4. Il ressort des énonciations de l'arrêt attaqué que, pour rechercher si les sommes en cause étaient constitutives de redevances, la cour a examiné la qualification des sommes versées par la société Planet à la société belge Les Mills Belgium SPRL en 2011 ainsi qu'à la société maltaise Les Mills Euromed Limited de 2012 à 2014, au regard des stipulations de la seule convention fiscale franco-néo-zélandaise du 30 novembre 1979. En se bornant, pour juger que cette convention était applicable au litige, à relever que l'administration fiscale soutenait que la société néo-zélandaise Les Mills International LTD devait, en application d'un contrat d'agence signé le 2 décembre 1998 entre cette société et la société Planet, être regardée comme la bénéficiaire effective des sommes en litige versées par la société française aux sociétés belge et maltaise, sans se prononcer elle-même sur sa qualité de bénéficiaire effectif desdites sommes pour les quatre années en litige, la cour a commis une erreur de droit.

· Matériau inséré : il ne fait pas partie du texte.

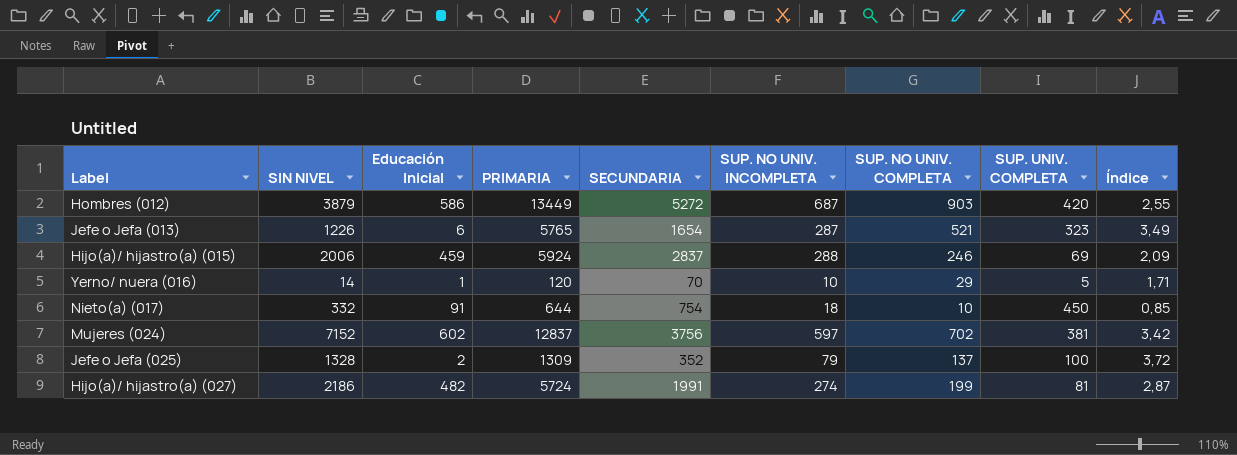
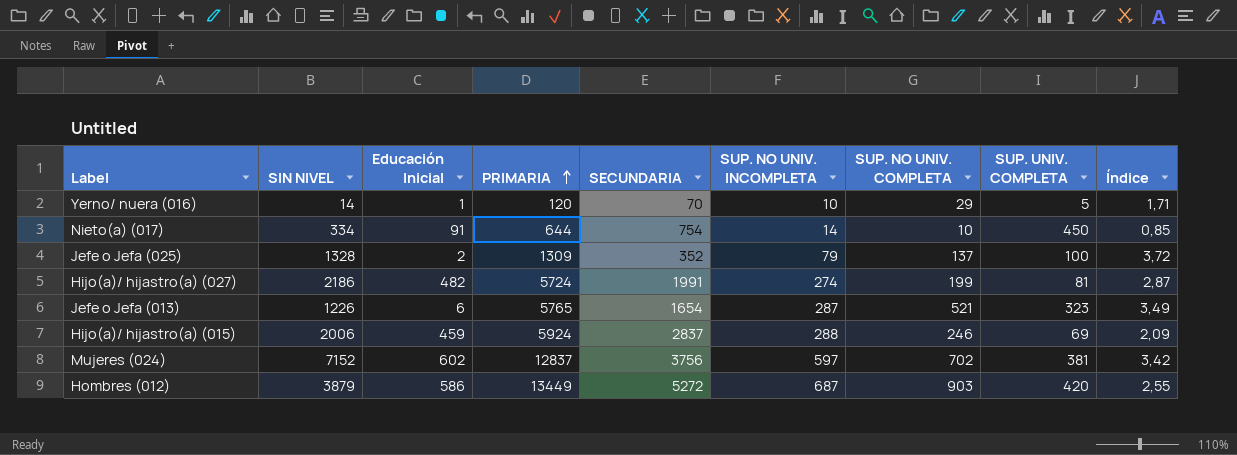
row order: none -> PRIMARIA ascending
Nieto(a) (017) | SIN NIVEL: 332 -> 334
Nieto(a) (017) | SUP. NO UNIV. INCOMPLETA: 18 -> 14

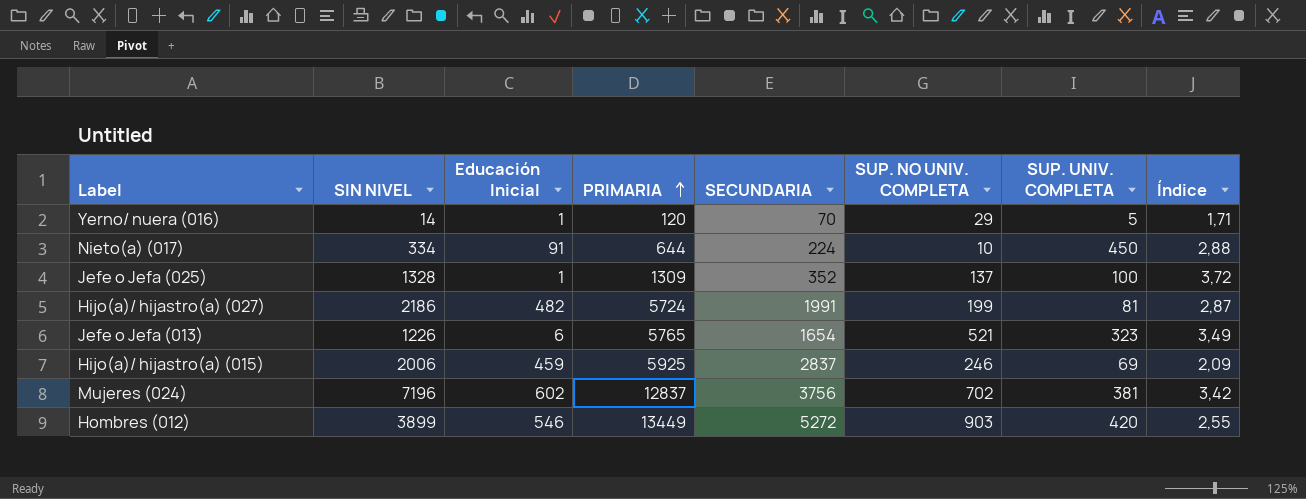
column SUP. NO UNIV. INCOMPLETA | position: 6 -> none
Nieto(a) (017) | SECUNDARIA: 754 -> 224
Nieto(a) (017) | Índice: 0,85 -> 2,88
Jefe o Jefa (025) | Educación Inicial: 2 -> 1
Hijo(a)/ hijastro(a) (015) | PRIMARIA: 5924 -> 5925
Mujeres (024) | SIN NIVEL: 7152 -> 7196
Hombres (012) | SIN NIVEL: 3879 -> 3899
Hombres (012) | Educación Inicial: 586 -> 546

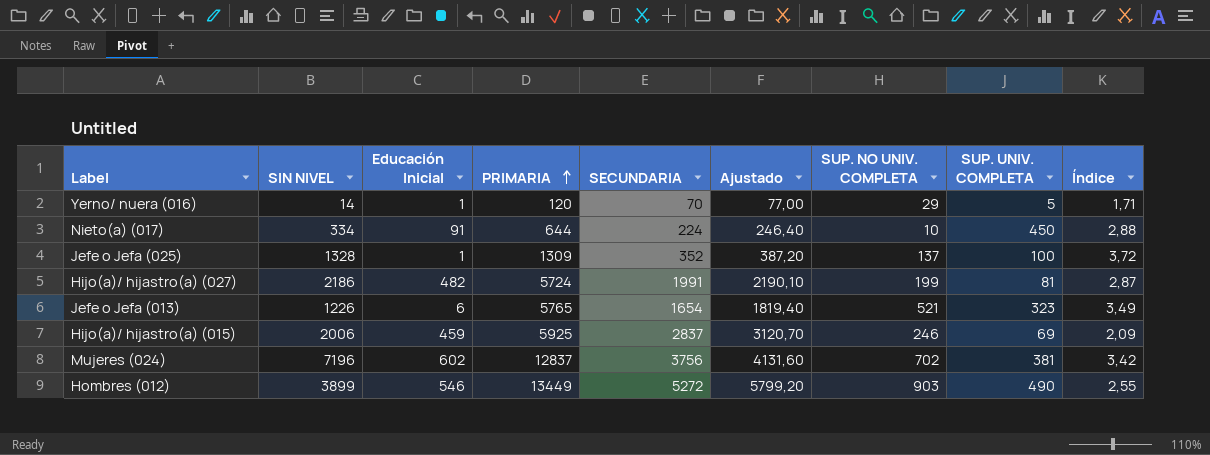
column Ajustado | formula: none -> [SECUNDARIA] * 1,1
Hombres (012) | SUP. UNIV. COMPLETA: 420 -> 490

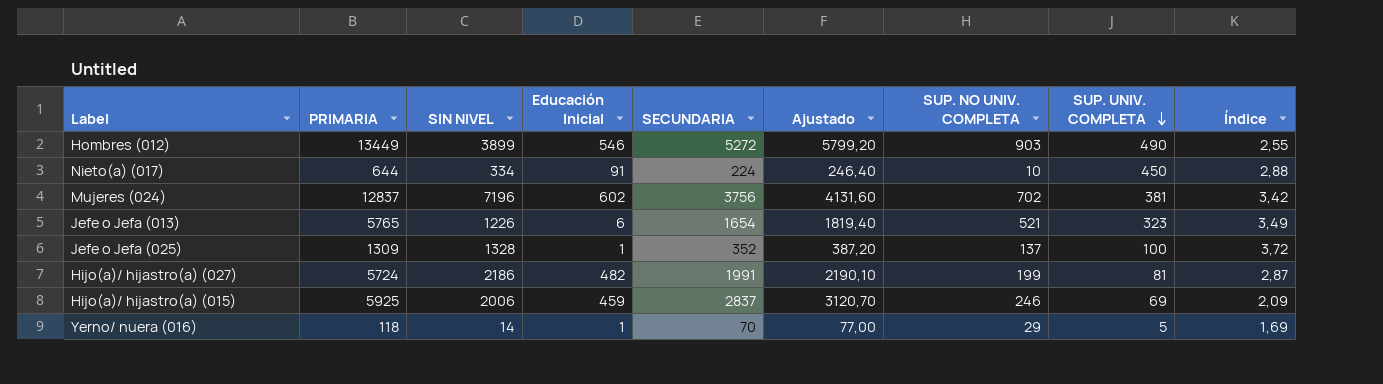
row order: PRIMARIA ascending -> SUP. UNIV. COMPLETA descending
column PRIMARIA | position: 4 -> 2
Yerno/ nuera (016) | PRIMARIA: 120 -> 118
Yerno/ nuera (016) | Índice: 1,71 -> 1,69

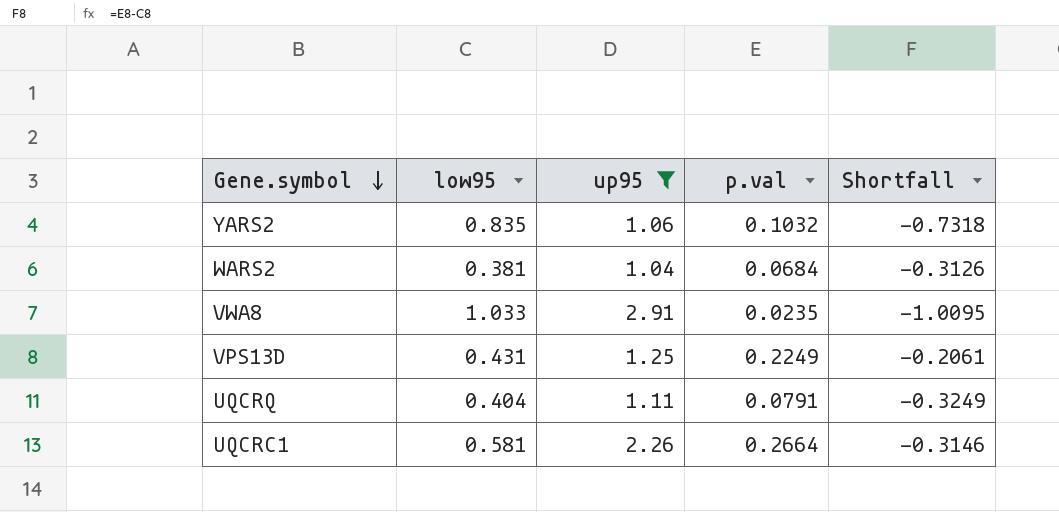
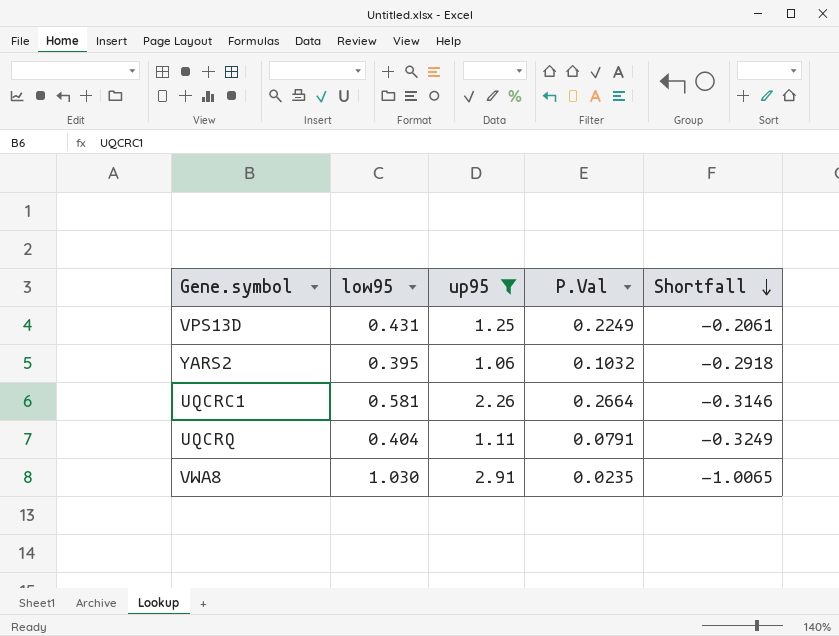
row order: Gene.symbol descending -> Shortfall descending
column name: p.val -> P.Val
row WARS2: 0.381 | 1.04 | 0.0684 | -0.3126 -> none
YARS2 | low95: 0.835 -> 0.395
YARS2 | Shortfall: -0.7318 -> -0.2918
VWA8 | low95: 1.033 -> 1.030
VWA8 | Shortfall: -1.0095 -> -1.0065

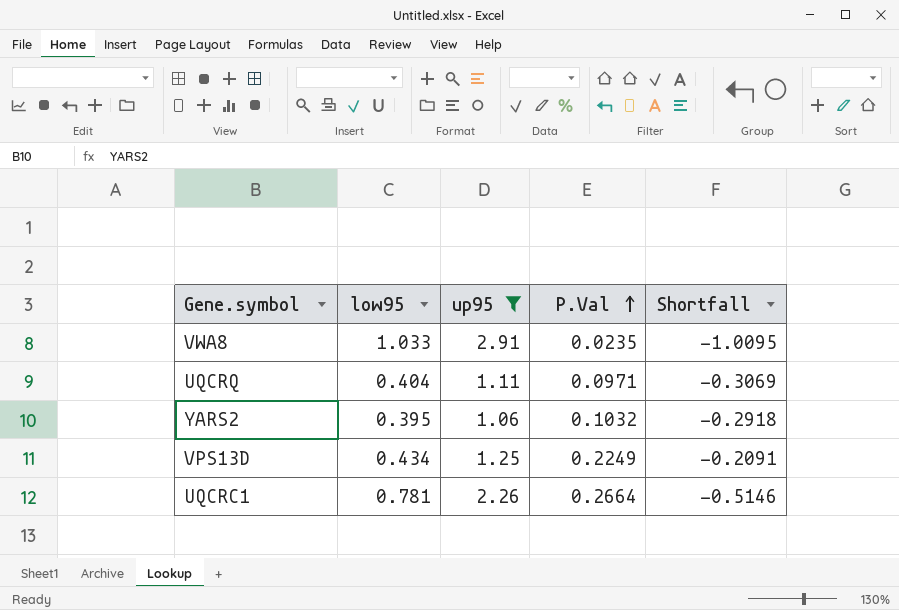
row order: Shortfall descending -> P.Val ascending
VWA8 | low95: 1.030 -> 1.033
VWA8 | Shortfall: -1.0065 -> -1.0095
UQCRQ | P.Val: 0.0791 -> 0.0971
UQCRQ | Shortfall: -0.3249 -> -0.3069
VPS13D | low95: 0.431 -> 0.434
VPS13D | Shortfall: -0.2061 -> -0.2091
UQCRC1 | low95: 0.581 -> 0.781
UQCRC1 | Shortfall: -0.3146 -> -0.5146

5. Il résulte de ce qui précède que, sans qu'il soit besoin d'examiner les autres moyens du pourvoi, la société Planet est fondée à demander l'annulation de l'arrêt qu'elle attaque.

6. Il y a lieu, dans les circonstances de l'espèce, de mettre à la charge de l'Etat la somme de 3 000 euros à verser à la société Planet au titre de l'article L. 761-1 du code de justice administrative.

D E C I D E :

--------------

Article 1er : L'arrêt du 15 juillet 2020 de la cour administrative d'appel de Marseille est annulé.

Article 2 : L'affaire est renvoyée à la cour administrative d'appel de Marseille.

Article 3 : L'Etat versera à la société Planet la somme de 3 000 euros au titre de l'article L. 761-1 du code de justice administrative.

Article 4 : La présente décision sera notifiée à la société Planet et au ministre de l'économie, des finances et de la relance.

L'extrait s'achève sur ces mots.